There's just all kinds of wrong going on with this COV$D-19[84]
operation. No wonder I'm in angst. This thing is of such gigantic
scope, who the freak can deal with it all. So many lies. So I climbed
back into bed with some breakfast sausages from Whole Foods and another
half-glass of cheap wine. Decadent. But, hell, this is New York City.
Decadence here fits like a glove. Screw it. No more going back to
sleep for me. Waste of time to even try. And I still have one more
thing left to do before I leave. Time to get my arse over to the actual
World Epicenter of COV$D-19 itself -- Bellevue Hospital!
There was hardly anybody there.
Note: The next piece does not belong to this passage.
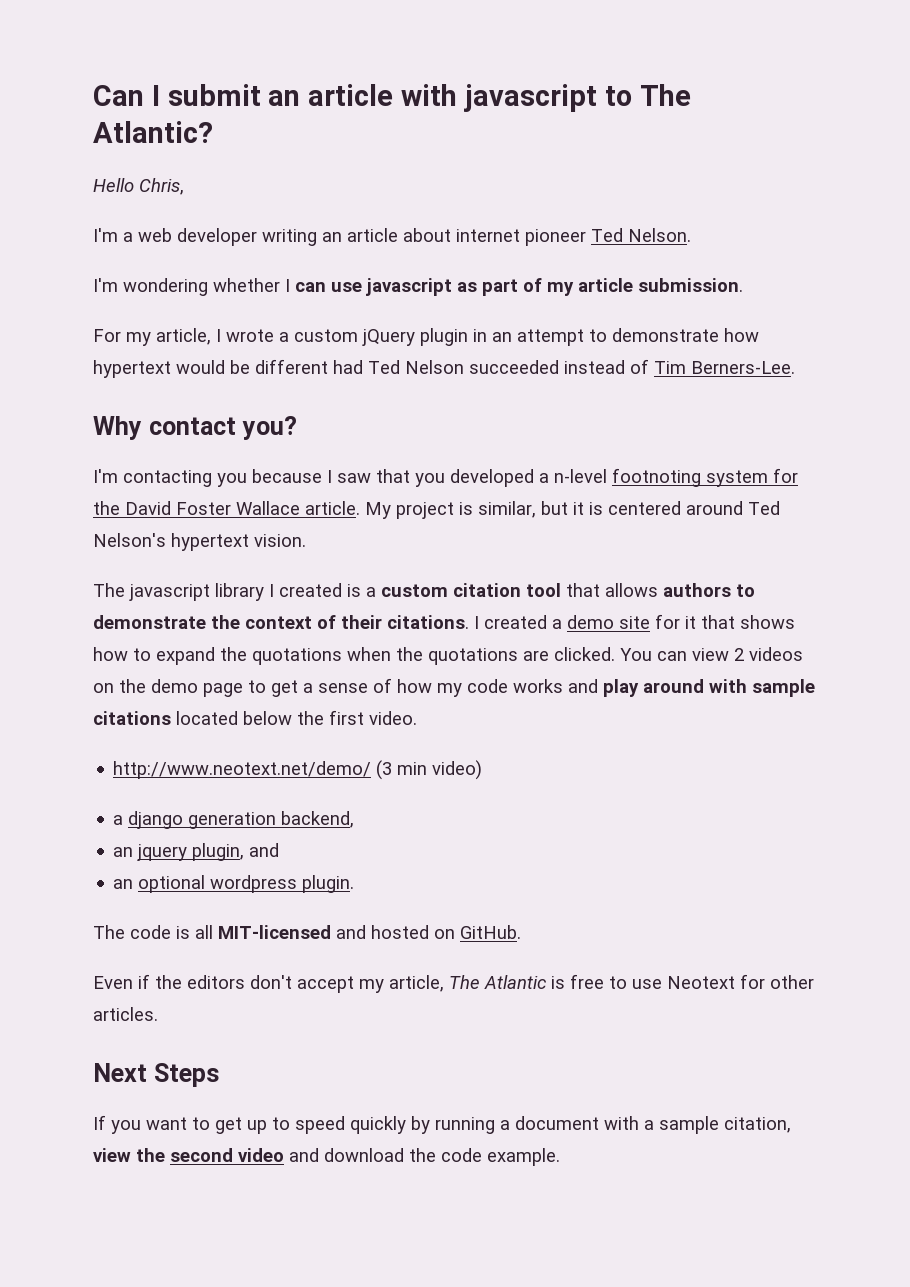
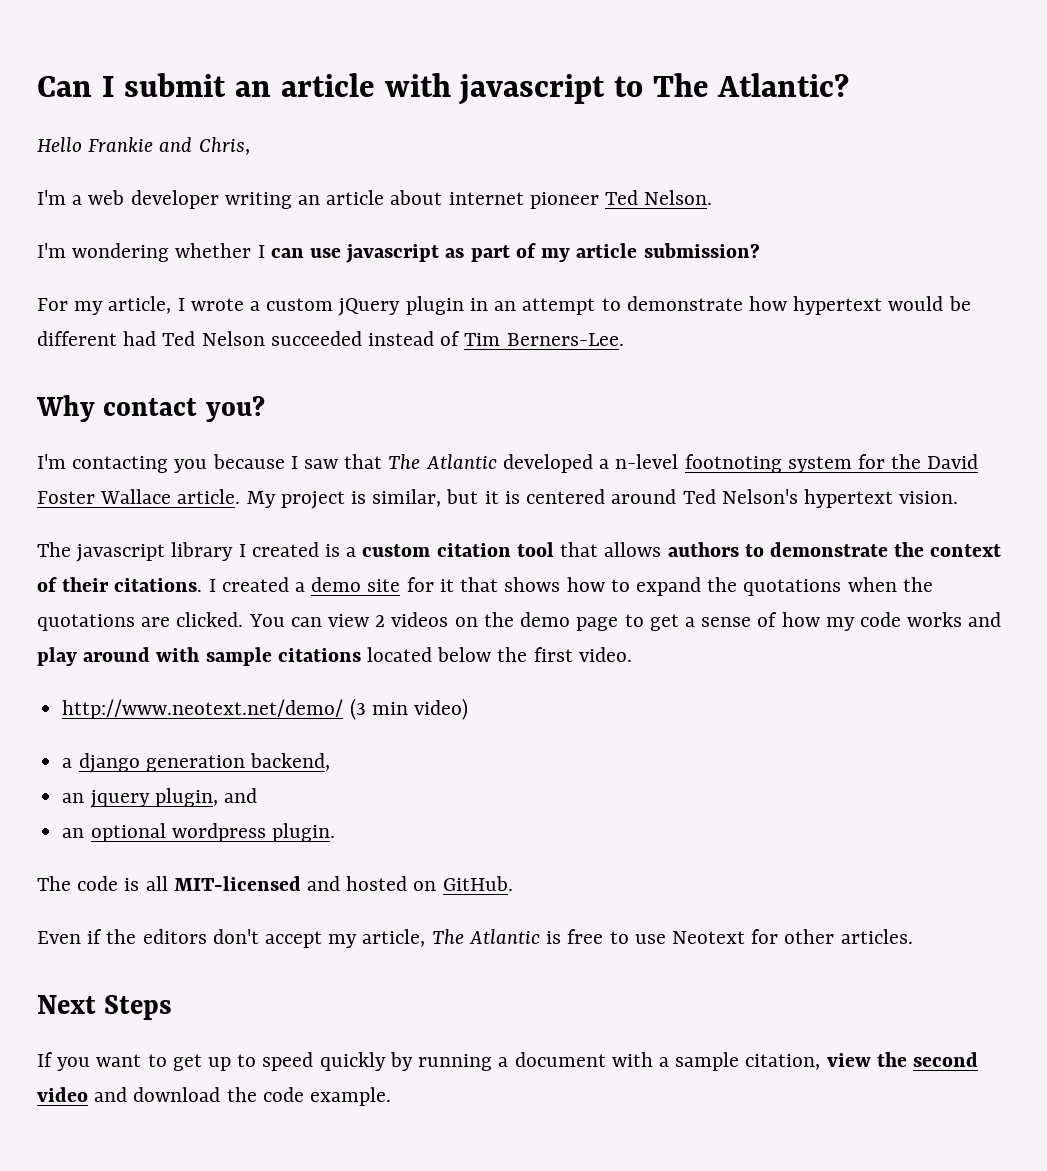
(134, 185) none -> [88,137,193,152] Frankie and
[638,278,743,292] submission. -> [643,243,760,258] submission?
[415,473,445,487] you -> [388,454,497,469] The Atlantic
Ambulances sat empty on the street in
front of the hospital. The ER ambulance bays were empty. The lobby was
empty. A security guard told me to stop taking photos and move on. So
much for the World Epicenter of COV$D-19.
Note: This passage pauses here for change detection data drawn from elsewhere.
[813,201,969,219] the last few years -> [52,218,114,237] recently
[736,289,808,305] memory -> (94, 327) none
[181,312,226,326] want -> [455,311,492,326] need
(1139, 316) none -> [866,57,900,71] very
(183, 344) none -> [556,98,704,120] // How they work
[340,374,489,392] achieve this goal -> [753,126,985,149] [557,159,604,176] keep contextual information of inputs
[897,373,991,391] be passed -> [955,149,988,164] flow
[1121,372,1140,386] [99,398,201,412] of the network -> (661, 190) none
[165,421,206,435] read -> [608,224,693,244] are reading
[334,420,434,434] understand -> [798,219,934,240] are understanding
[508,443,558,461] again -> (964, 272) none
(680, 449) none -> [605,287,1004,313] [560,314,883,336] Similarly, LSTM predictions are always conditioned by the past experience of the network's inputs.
Up the street at another hospital (First Avenue is Hospital Row), there
was a long line of 30 to 40 people in scrubs. What were they lining up
for? Waiting for ambulances to arrive? No. They were waiting in line
at a food truck. "BBQ," read the food truck but most of them were
waiting to buy designer coffee. Hey, I want some designer hot water! I
brought my own teabag just in case, but the line was too long.
On the walk back to the hotel, I looked everywhere for a place that was
open to sell hot drinks. Nope. None. There was a Trader Joe's that
was open but its line was also too long. 61 people in it to be exact. I
counted. Finally I found a small coffee shop near the hotel that was
open. Good. My hands were really cold. Ah. I'm in hot water now!
Back at the hotel, I even managed to take a short nap. Ten minutes?
Power nap? Sure. Now I'm sitting in Row 10, Seat A of my airplane. No
food service, no one in the TSA security checkpoint but me, no luck
getting my wi-fi hooked up at the airport -- but I'm here! On my way
home! Living on stale Clif Bars that I scored from the 13 Reasons Why craft services snack table six months ago, back when they were still making films.
But I've had a fabulous adventure -- and I'm not gonna starve between
JFK's Gate 5 and south Berkeley, right? But then it turns out that my
freaking journey home is still gonna go on and on and on and on. First I
waited an hour for a bus to take me to JFK. Then a really long plane
ride with a boring transfer in Chicago. Waiting for another bus outside
the San Francisco airport. In the dark nighttime. Out in the freaking
cold nighttime weather. This is taking forever. "How much does a taxi
to Berkeley cost?"
"$80." Oh. So I waited and waited some more. Out in the cold. Finally a bus to downtown San Francisco arrived.
And now I'm still waiting in downtown S.F. Opened my suitcase, pulled
out an extra pair of pants and put them on too. Right in the middle of
the bus terminal. At midnight. 3:00 am, New York time. Who knew I
could be this resilient, living on granola bars for the last ten hours.
If I don't get COV$D-19 after tonight, then I'll know that we are being
lied to for sure!
But, hell, I've also been to Bellevue Hospital, the world's Ground
Zero for COV$D -- with no serious side effects from that either. So far
so good. And I still have one more Kind bar left too. I shoulda taken
that cab.
April 16, 2020:
It's 2:30 am here in Berkeley! I finally made it home, but it was
never at any point a sure thing. Caught the last bus of the night from
the airport to San Francisco. A long wait at the Trans-Bay terminal.
Finally the very last night-bus to Berkeley arrived. Next question? Do
I have time for a hot bath before I pass out?